## Exercise aim
Respond with exact copies of the lines running from the line that contains "row order: NOMBRE descending -> N ascending" to the end of the material.

--- START ---

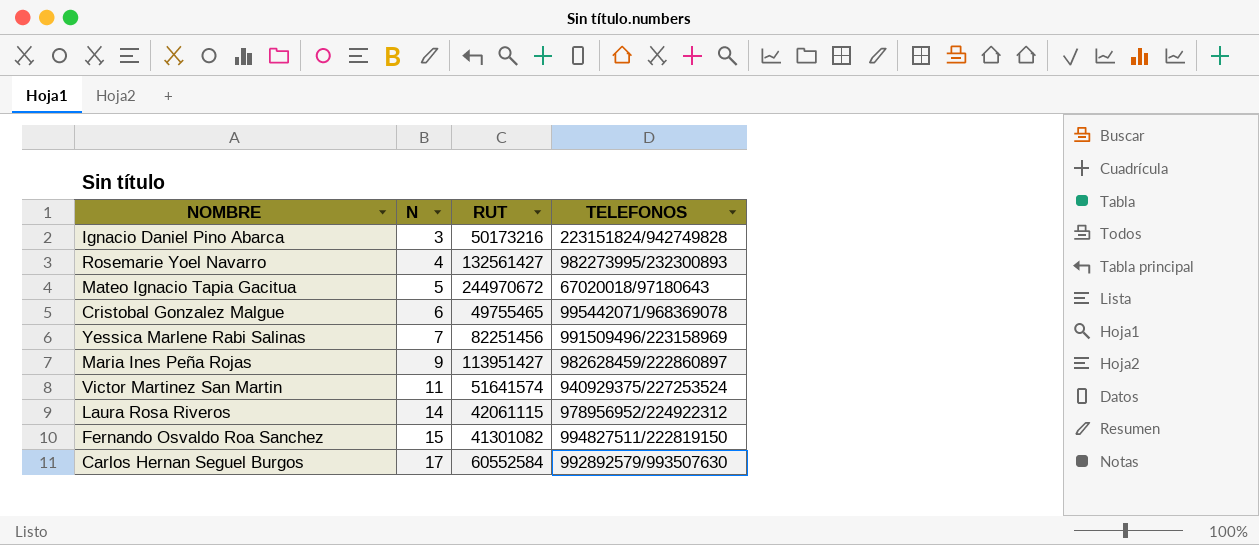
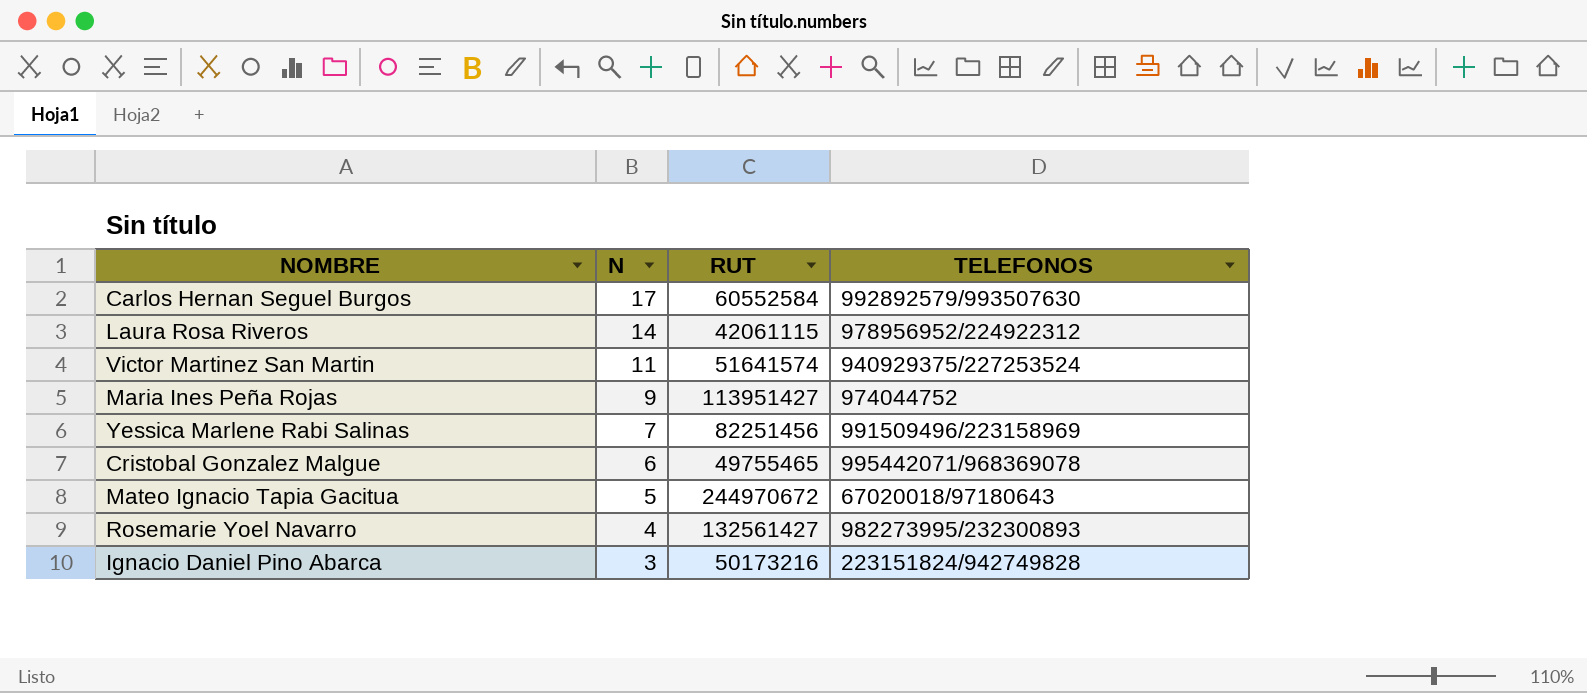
row order: N ascending -> N descending
row Fernando Osvaldo Roa Sanchez: 15 | 41301082 | 994827511/222819150 -> none
Maria Ines Peña Rojas | TELEFONOS: 982628459/222860897 -> 974044752

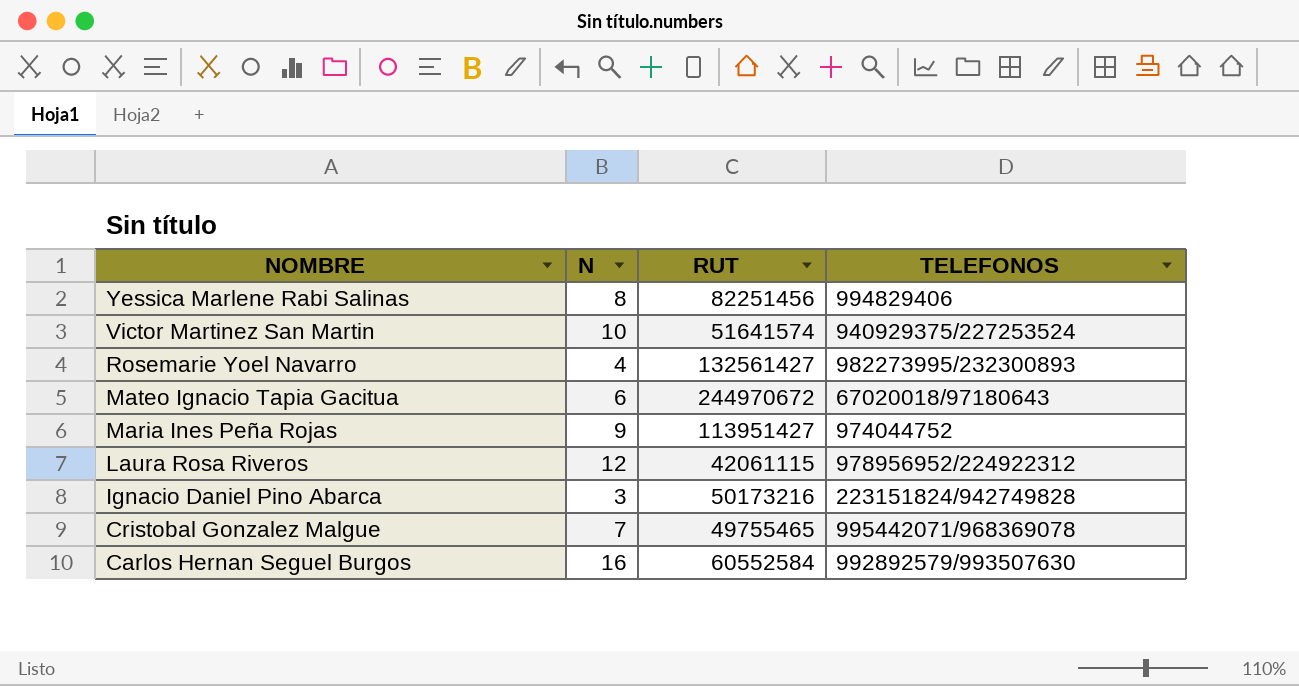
row order: N descending -> NOMBRE descending
Yessica Marlene Rabi Salinas | N: 7 -> 8
Yessica Marlene Rabi Salinas | TELEFONOS: 991509496/223158969 -> 994829406
Victor Martinez San Martin | N: 11 -> 10
Mateo Ignacio Tapia Gacitua | N: 5 -> 6
Laura Rosa Riveros | N: 14 -> 12
Cristobal Gonzalez Malgue | N: 6 -> 7
Carlos Hernan Seguel Burgos | N: 17 -> 16

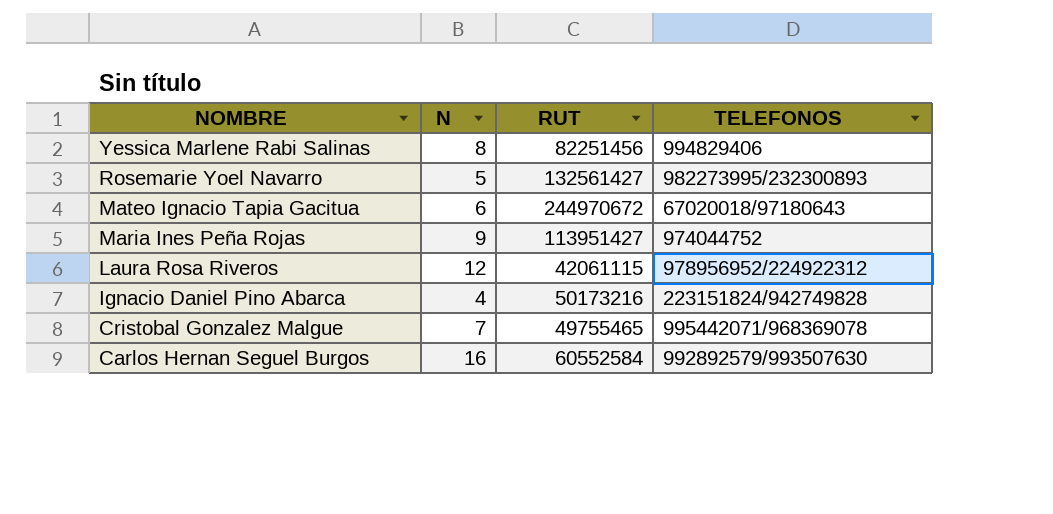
row Victor Martinez San Martin: 10 | 51641574 | 940929375/227253524 -> none
Rosemarie Yoel Navarro | N: 4 -> 5
Ignacio Daniel Pino Abarca | N: 3 -> 4

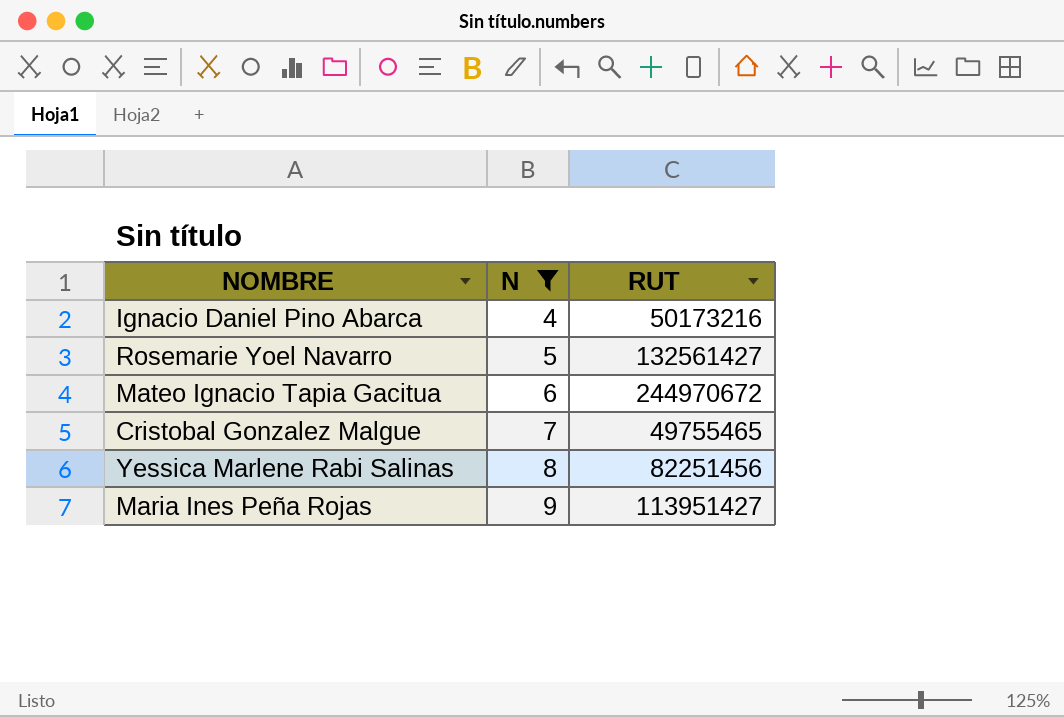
filter: none -> N <= 9
row order: NOMBRE descending -> N ascending
column TELEFONOS | position: 4 -> none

--- END ---

## Written answer
row order: NOMBRE descending -> N ascending
column TELEFONOS | position: 4 -> none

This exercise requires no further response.